Lacking upfront categorization, we need to deal with free-form text and detect signals associated with maps from it. In written language, people naturally phrase issues in a variety of ways when submitting a ticket. For example, one person could write that a location is “wrong” while another might describe it as “incorrect” or “off.” Understanding the multiple ways in which people can refer to the same thing is a challenge suited specifically for NLP."
Technical And Product Support
"Uber reviews and addresses feedback in customer support tickets, which are submitted by riders, driver-partners, eaters, and delivery-partners on the Uber platform. Some of these tickets point out location problems, giving us one means of identifying and fixing errors in our map data. Manually poring over the tickets to find those that point out inaccurate map data would not be scalable. Therefore, we use machine learning (ML) and big data processing to automate this workflow."
Results undisclosed, however the company is looking at expanding the technology to non-English markets.

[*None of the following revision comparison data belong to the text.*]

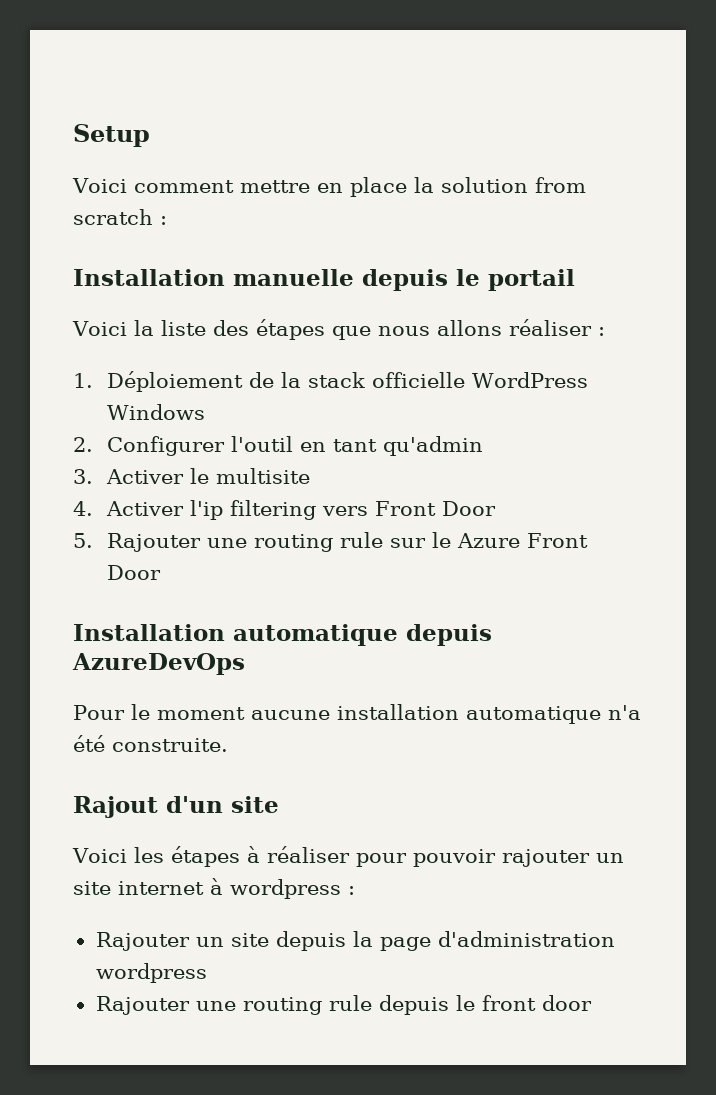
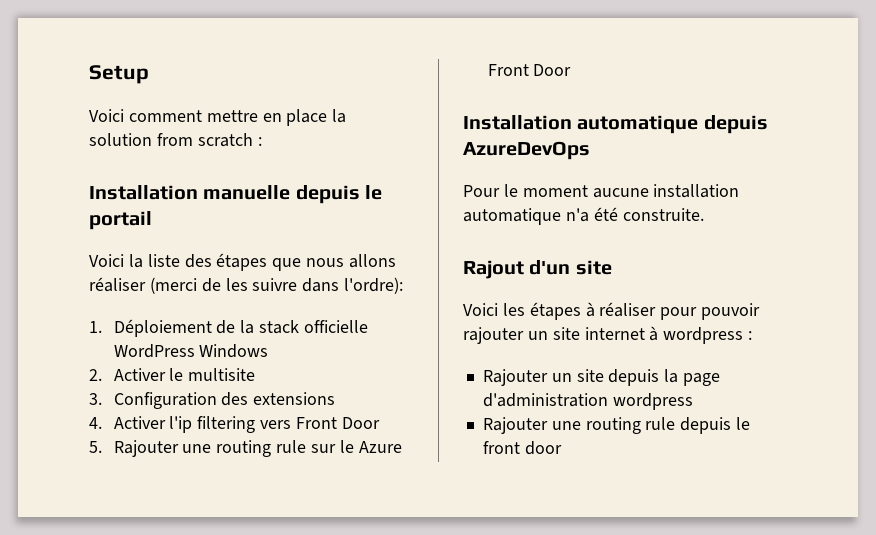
[597,327,605,336] : -> [149,277,404,294] (merci de les suivre dans l'ordre):
[107,436,484,456] [73,469,93,484] Configurer l'outil en tant qu'admin // 3. -> (102, 375) none
(311, 476) none -> [89,392,336,409] // 3. Configuration des extensions

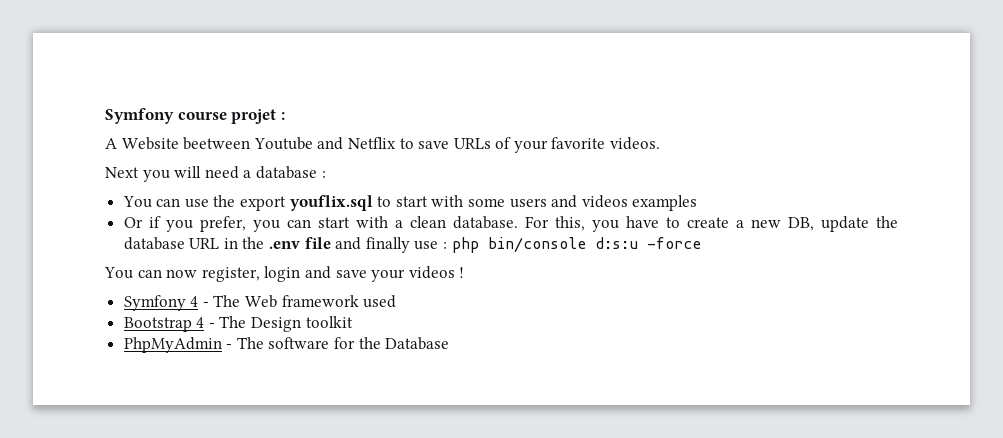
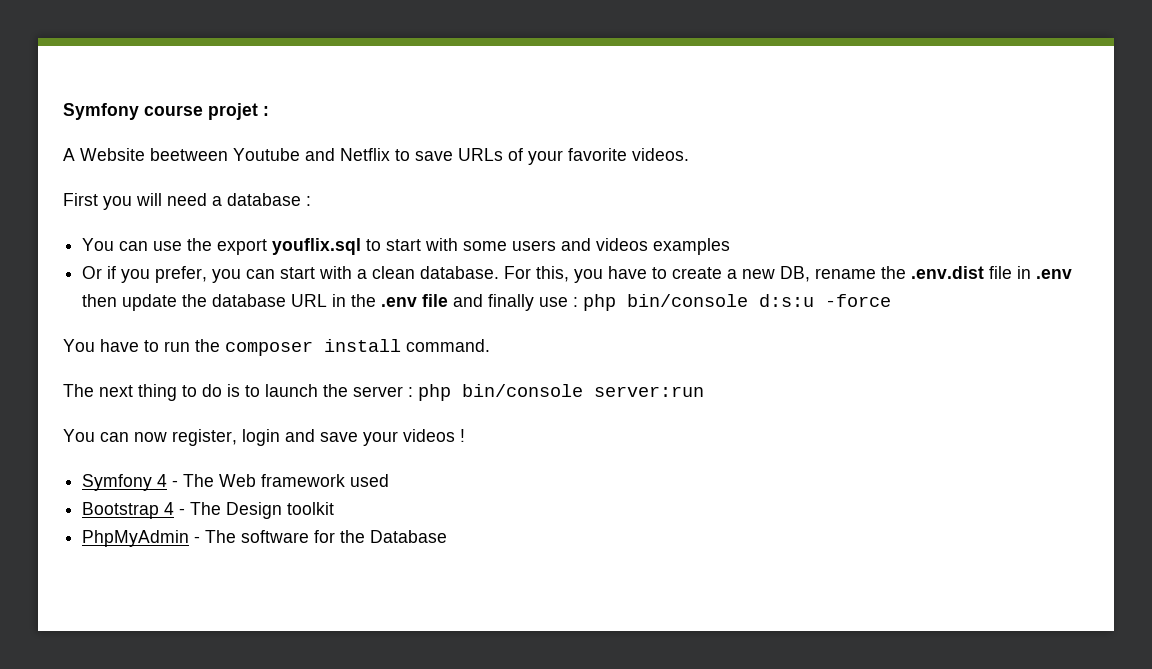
[105,167,139,178] Next -> [63,193,98,206] First
(814, 224) none -> [815,266,1073,279] [82,294,118,307] rename the .env.dist file in .env then
(701, 243) none -> [63,339,490,356] [63,384,704,401] // You have to run the composer install command. // The next thing to do is to launch the server : php bin/console server:run

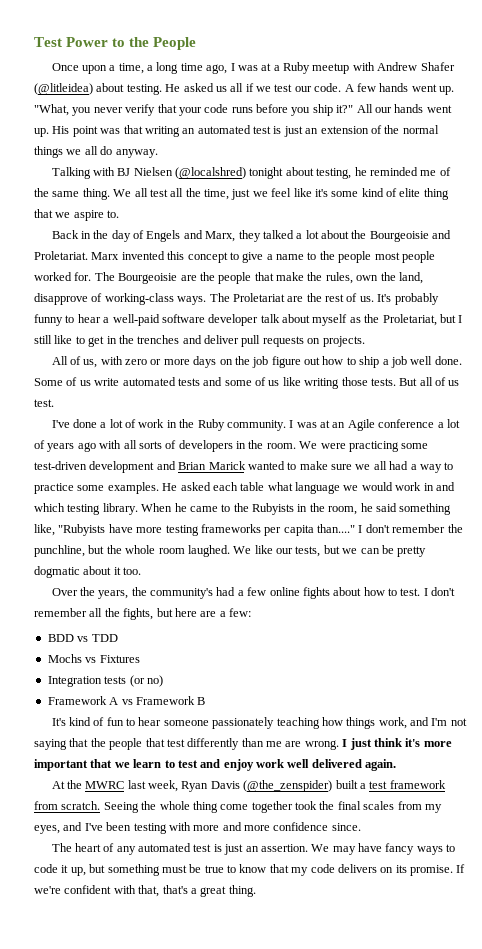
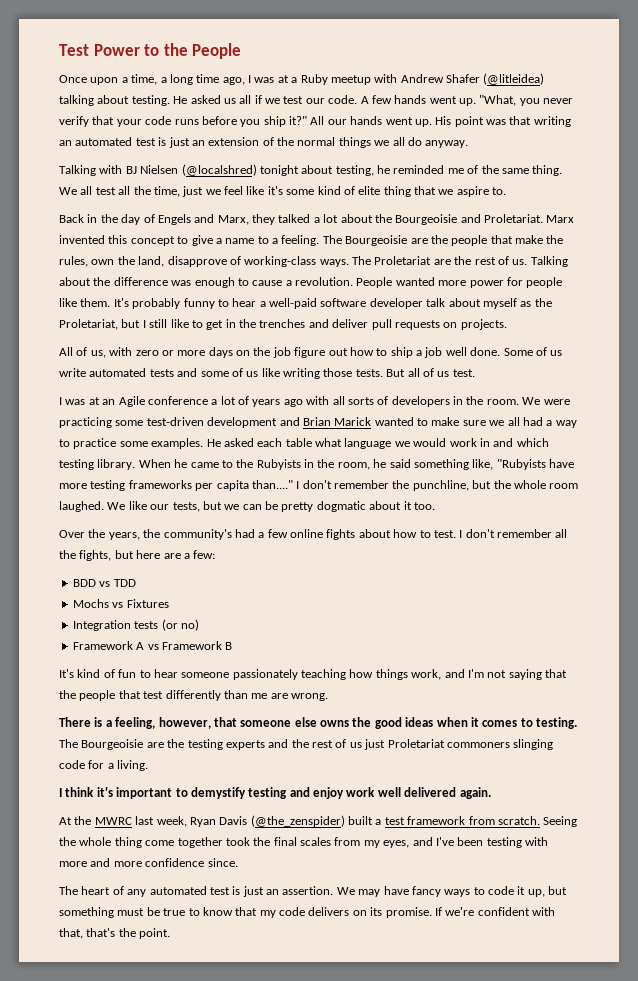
(93, 89) none -> [59,95,94,106] talking
[319,251,435,263] [34,272,92,281] the people most people worked for. -> [272,235,320,246] a feeling.
(374, 299) none -> [530,256,568,267] [59,277,563,288] [59,298,111,307] Talking about the difference was enough to cause a revolution. People wanted more power for people like them.
[51,419,286,431] I've done a lot of work in the Ruby community. -> (475, 373) none
[342,738,452,750] [34,759,198,771] I just think it's more important that we learn to test -> [59,717,577,729] [59,739,554,750] [59,760,149,771] [59,787,288,799] // There is a feeling, however, that someone else owns the good ideas when it comes to testing. The Bourgeoisie are the testing experts and the rest of us just Proletariat commoners slinging code for a living. // I think it's important to demystify testing
[190,885,256,897] a great thing. -> [118,928,171,939] the point.

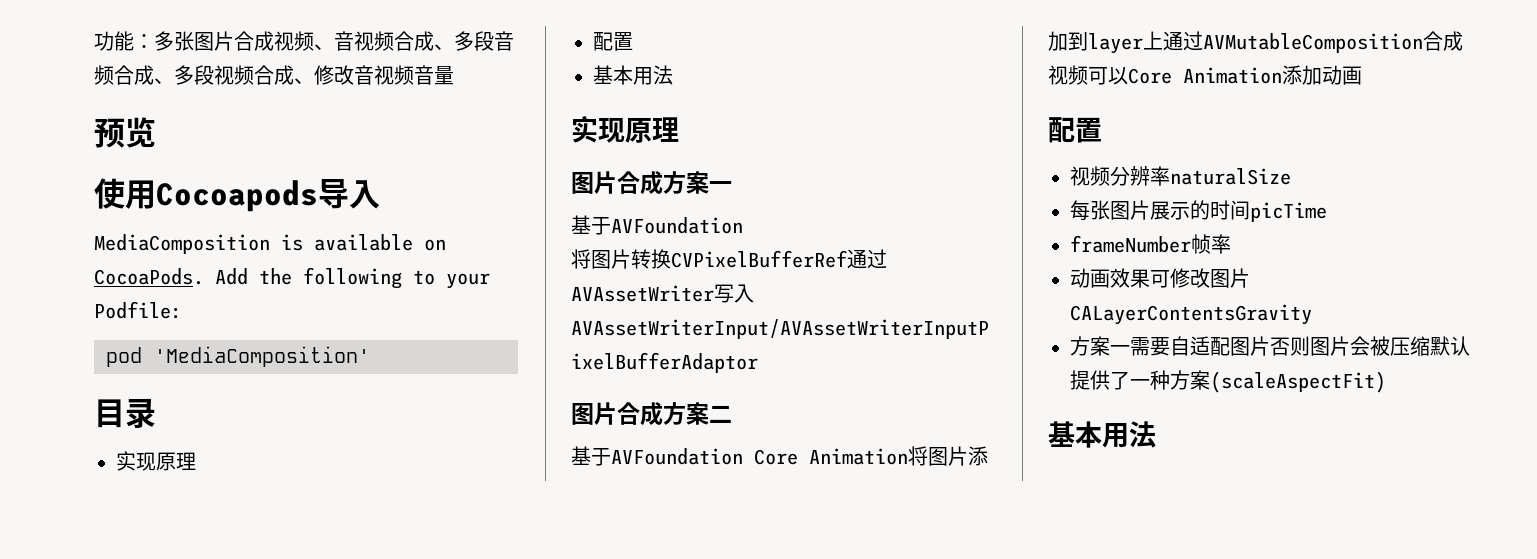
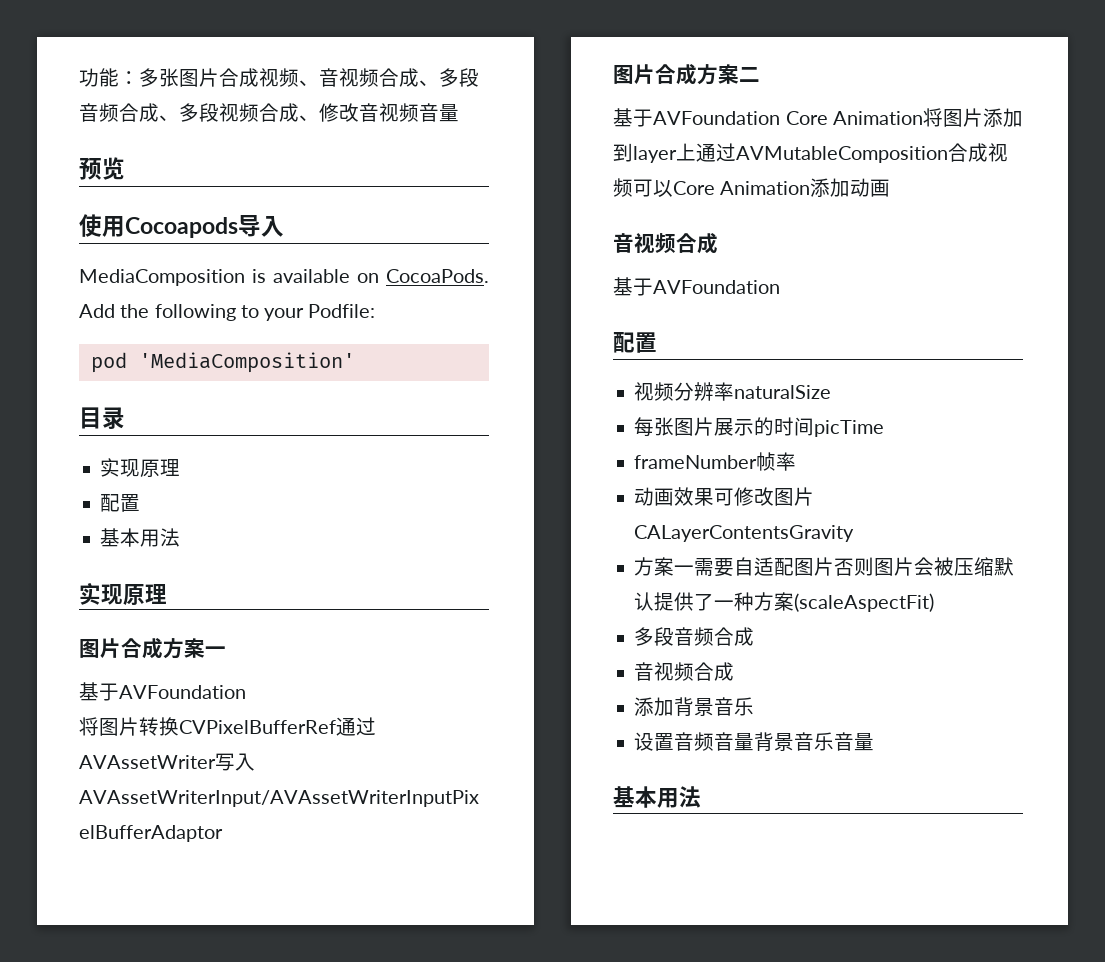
(1362, 75) none -> [613,232,718,254] [613,277,780,296] // 音视频合成 // 基于AVFoundation
(1386, 382) none -> [634,627,755,646] [634,662,735,681] [634,697,755,716] [634,732,875,751] // 多段音频合成 // 音视频合成 // 添加背景音乐 // 设置音频音量背景音乐音量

"The requirement for detecting errors in a map data type can be modeled as a classification problem in machine learning, in which a classification model will predict the probability that a ticket is related to errors in the map data type based on its learning from training data. We start with Logistic Regression (or Softmax, if multiclass classification fits better for our use case) for our first version algorithm.
Logistic Regression takes numerical vectors as its input. Therefore, we need to encode a ticket, including free-form text and contact type (category), into a numerical vector. For free-form text, a naive approach would be to use a pre-defined vocabulary to encode by word frequency. That approach would make the vector sparse and require much more training data to train the classification model effectively, which is infeasible in most cases. Therefore, we want to embed the text of a ticket into a dense vector such that similar tickets will be close to each other in the embedding vector space. Each word is mapped to a vector with 300 dimensions. We use dimensional reduction technology such as t-SNE and PCA to reduce the dimension of word vectors to three so that we can visualize them in 3D.
After preprocessing, we use the NLP model, consisting of contact type indexer, contact type one hot encoder, Word2Vec model, and Logistic Regression model, trained and saved as a Spark pipeline model.
Text from customer submitted problem tickets; the Word2Vec model is trained on a million randomly sampled tickets.